> [What this task involves]: All lines from the top of the records below through the line holding "合计 | 許可開始日: 670,179 -> 715,745", and only those, should be printed exactly, minus the pictures.

> [Saved entries]:
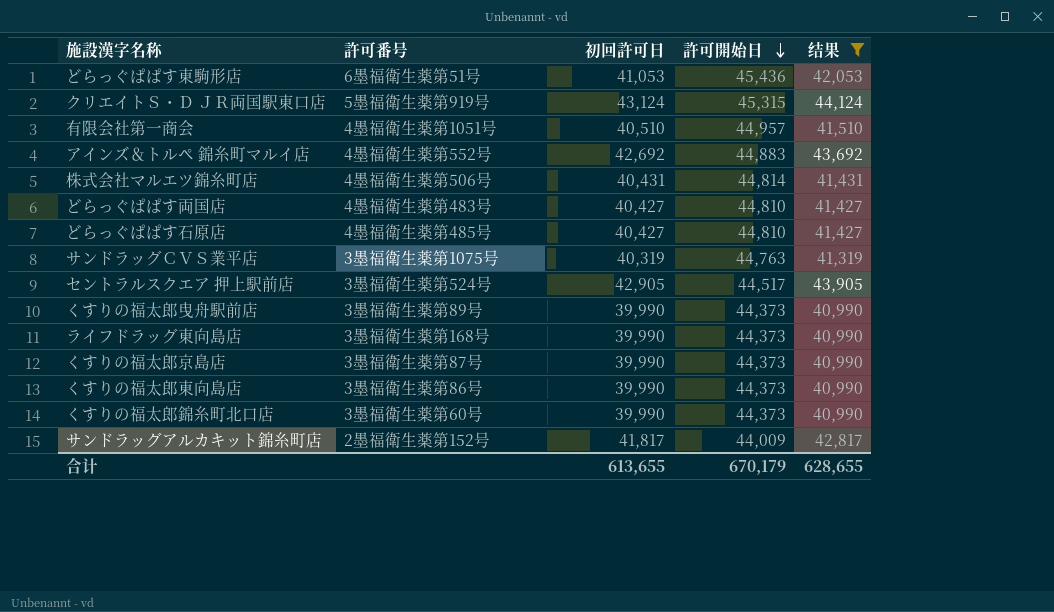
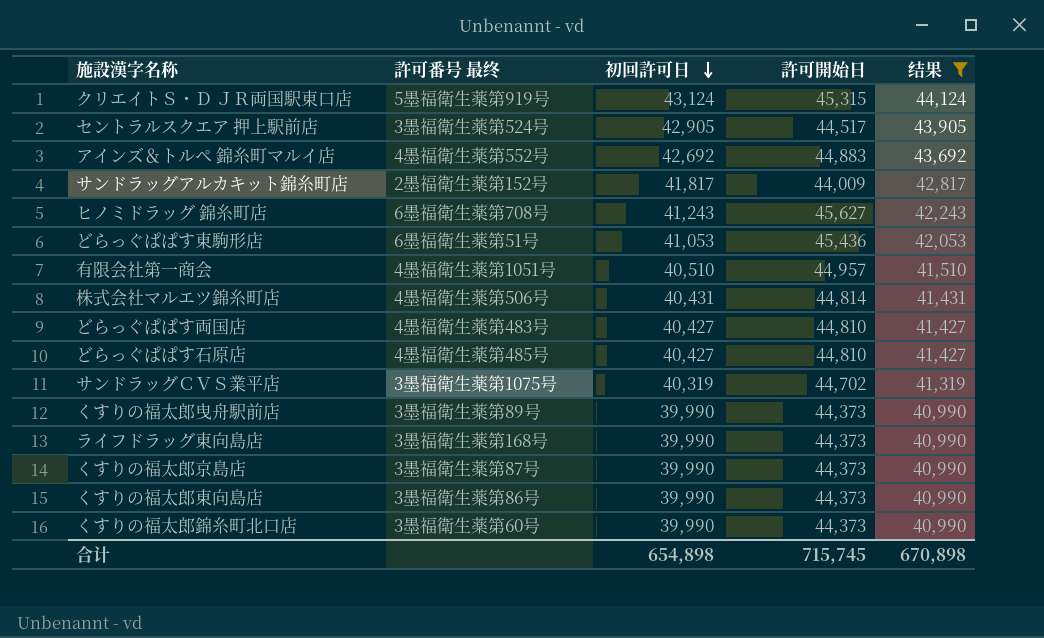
row order: 許可開始日 descending -> 初回許可日 descending
column name: 許可番号 -> 許可番号 最终
row ヒノミドラッグ 錦糸町店: none -> 6墨福衛生薬第708号 | 41,243 | 45,627 | 42,243
サンドラッグＣＶＳ業平店 | 許可開始日: 44,763 -> 44,702
合计 | 初回許可日: 613,655 -> 654,898
合计 | 許可開始日: 670,179 -> 715,745
合计 | 结果: 628,655 -> 670,898

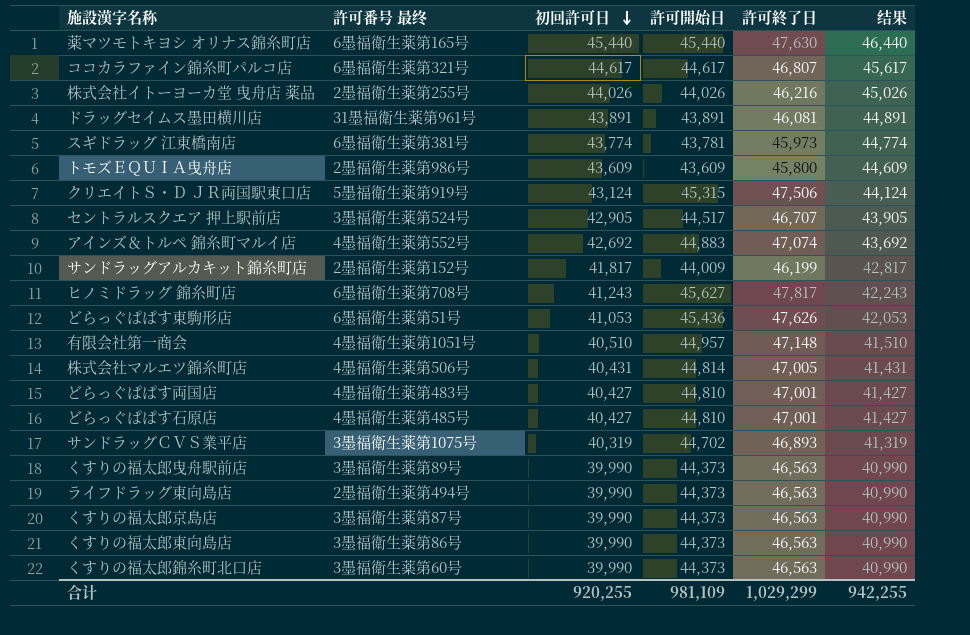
filter: 结果 <= 44,124 -> none
column 許可終了日 | position: none -> 5
ライフドラッグ東向島店 | 許可番号 最终: 3墨福衛生薬第168号 -> 2墨福衛生薬第494号
合计 | 初回許可日: 654,898 -> 920,255
合计 | 許可開始日: 715,745 -> 981,109
合计 | 结果: 670,898 -> 942,255

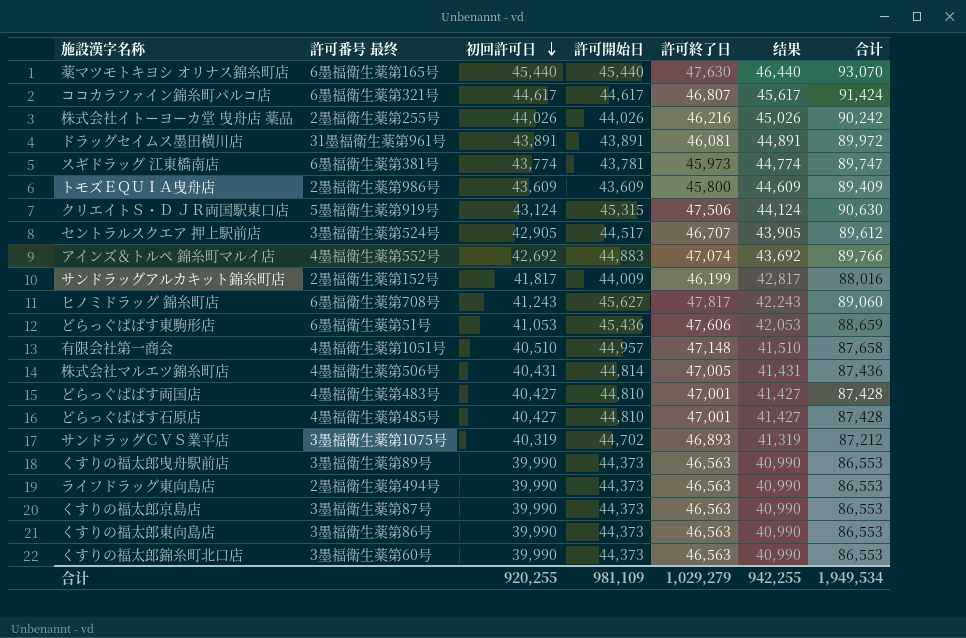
column 合计 | formula: none -> [初回許可日] + [許可終了日]
どらっぐぱぱす東駒形店 | 許可終了日: 47,626 -> 47,606
合计 | 許可終了日: 1,029,299 -> 1,029,279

> [Result of the task]:
row order: 許可開始日 descending -> 初回許可日 descending
column name: 許可番号 -> 許可番号 最终
row ヒノミドラッグ 錦糸町店: none -> 6墨福衛生薬第708号 | 41,243 | 45,627 | 42,243
サンドラッグＣＶＳ業平店 | 許可開始日: 44,763 -> 44,702
合计 | 初回許可日: 613,655 -> 654,898
合计 | 許可開始日: 670,179 -> 715,745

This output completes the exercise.